FamilySearch / GEDCOM

Apache License 2.0
166 stars 21 forks source link

Extension registry #204

Closed tychonievich closed 9 months ago

tychonievich commented 2 years ago

Now that we have a documented YAML format (https://gedcom.io/terms/format) I think it's time to revisit the idea of an extension registry.

Proposal: we allow community submissions of YAML files for extensions to a common repository where they may be easily located.

In addition to general interoperability gains, this might assist in an extension-to-standard workflow (#17) and in defining additional calendars (#38, #116) and events (#117).

Various questions I think we should answer before creating such a registry:

  1. Should it be part of this repo, the gedcom.io repo, or a different repo?

    Note that git hooks and github actions mean we can make this decision independently of if/where it has a web presence.

  2. How should submissions to the registry be managed? Options include

    1. Anyone can submit a pull request to the registry; a team (the steering committee or a different team) decides which to merge
    2. Tool authors first verify their ownership of a URI namespace; they can then submit definitions in that namespace only
    3. An open web form allows anyone to submit definitions; if they comply with the formatting rules they are accepted automatically
  3. How should files be named?

    Existing YAML files all have the same prefix so their filenames are easy to define. But that won't be true for extensions.

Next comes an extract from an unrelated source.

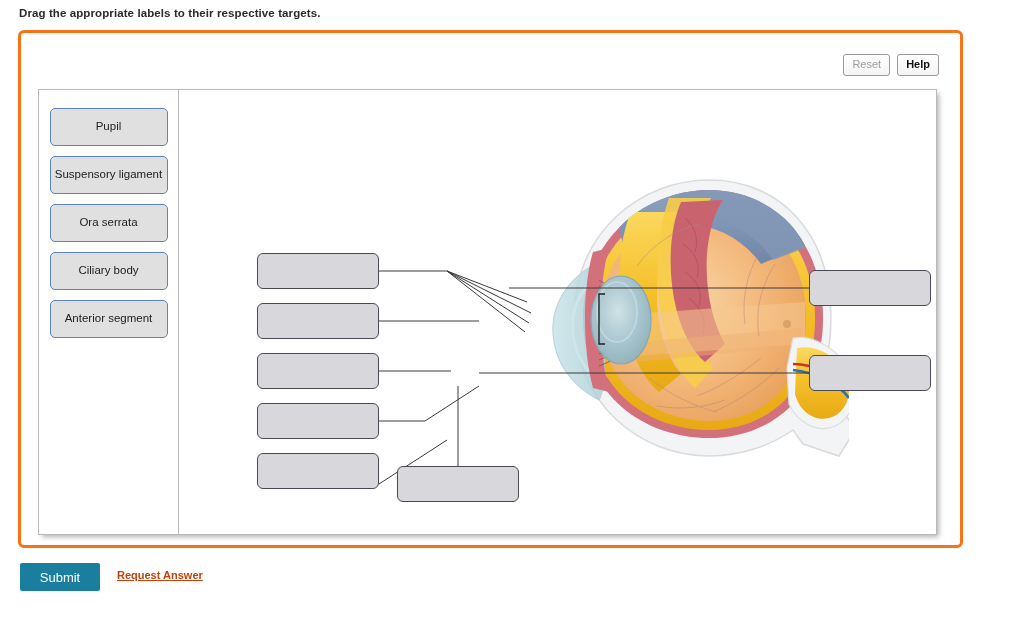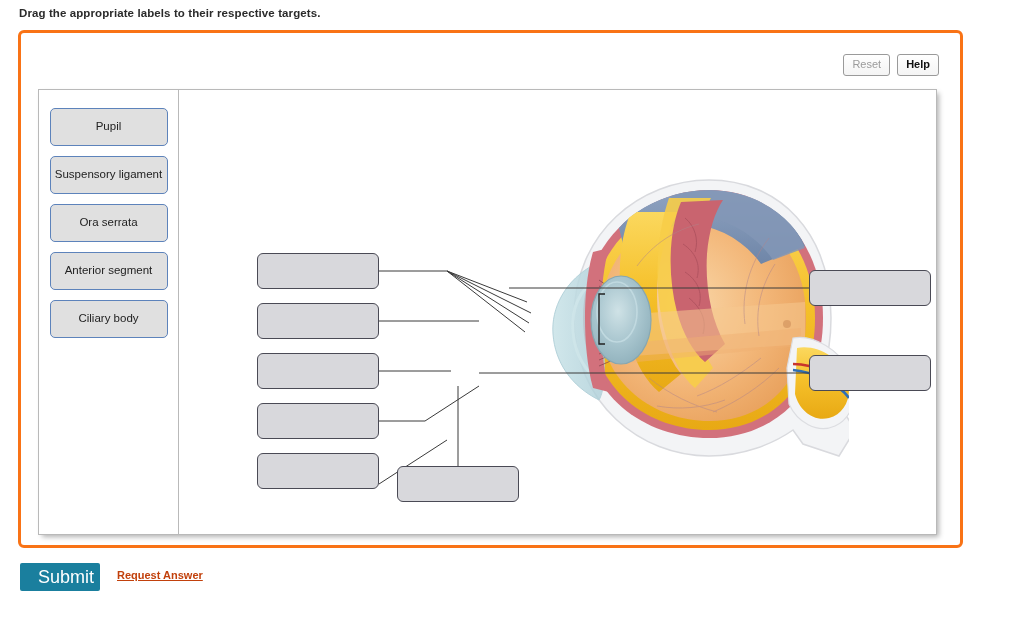"Anterior segment" div.chip { order: before "Ciliary body" -> after "Ciliary body" }
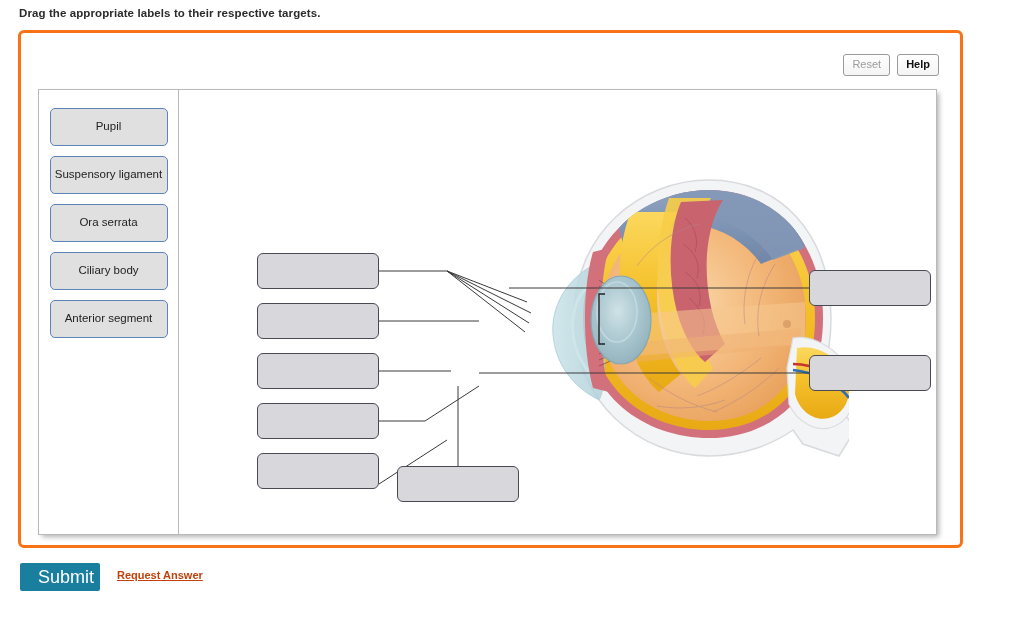"Submit" .submit-btn { font-size: 18px -> 13px; text-align: right -> none }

Some options include

    1. \<tag>.yaml
    2. \<HEAD.SOUR-tag>.yaml
    3. incremental number: first submitted is 1.yaml, next is 2.yaml, and so on
    4. submitter chosen
    5. registry maintainer chosen
    6. file name based on URI (replacing /, ?, and # with other characters)
    7. directory tree based on URI (skipping scheme and replacing ?, and # with other characters)
    8. just one file with a list of all registry documents inside it
  4. What derivative files should be produced?

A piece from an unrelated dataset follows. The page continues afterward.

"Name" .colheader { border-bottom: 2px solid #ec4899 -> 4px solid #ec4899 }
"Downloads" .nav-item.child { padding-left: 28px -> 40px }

    1. Convert YAML to JSON, GEDC, XML
    2. TSV files like substructures.tsv and the others extracted from the standard
    3. Lists of all known URIs to use a given tag
    4. Lists of all known extensions to be produced by a given product
  5. Should the standardized concepts be included in the registry with the extension concepts?

  6. Should we create URIs in the extension tag registry namespace for extensions registered without a creator-defined URI?

dthaler commented 2 years ago

My initial thoughts...

  1. Should it be part of this repo, the gedcom.io repo, or a different repo?

No strong opinion here, but if some extensions might also warrant an addition to https://github.com/FamilySearch/GEDCOM/blob/main/version-detection/version-detection.md then having them be in the same repo would make PRs easier to review.

  1. How should submissions to the registry be managed? Options include

    1. Anyone can submit a pull request to the registry; a team (the steering committee or a different team) decides which to merge

Yes

  1. Tool authors first verify their ownership of a URI namespace; they can then submit definitions in that namespace only

I would like to see a process for 3rd party submissions, especially if there are known things used by popular apps that no longer have an active owner. As one comparable, a URI scheme can be registered by a third-party (see process in https://www.rfc-editor.org/rfc/rfc7595) and there is a process to later claim ownership.

  1. An open web form allows anyone to submit definitions; if they comply with the formatting rules they are accepted automatically

A web form sounds like more work, to create, maintain, update, so I'd just start with github PRs for now.

  1. How should files be named? Existing YAML files all have the same prefix so their filenames are easy to define. But that won't be true for extensions. Some options include

    1. .yaml
    2. <HEAD.SOUR-tag).yaml

Above sounds good to me.

  1. incremental number: first submitted is 1.yaml, next is 2.yaml, and so on
  2. submitter chosen
  3. registry maintainer chosen
  4. file name based on URI (replacing /, ?, and # with other characters)

I'd like to allow legacy (5.5.1) extensions in the registry, and those won't have URIs per se.

  1. directory tree based on URI (skipping scheme and replacing ?, and # with other characters)

  2. just one file with a list of all registry documents inside it

    1. What derivative files should be produced?
  3. Convert YAML to JSON, GEDC, XML

  4. TSV files like substructures.tsv and the others extracted from the standard

  5. Lists of all known URIs to use a given tag

  6. Lists of all known extensions to be produced by a given product

    1. Should the standardized concepts be included in the registry with the extension concepts?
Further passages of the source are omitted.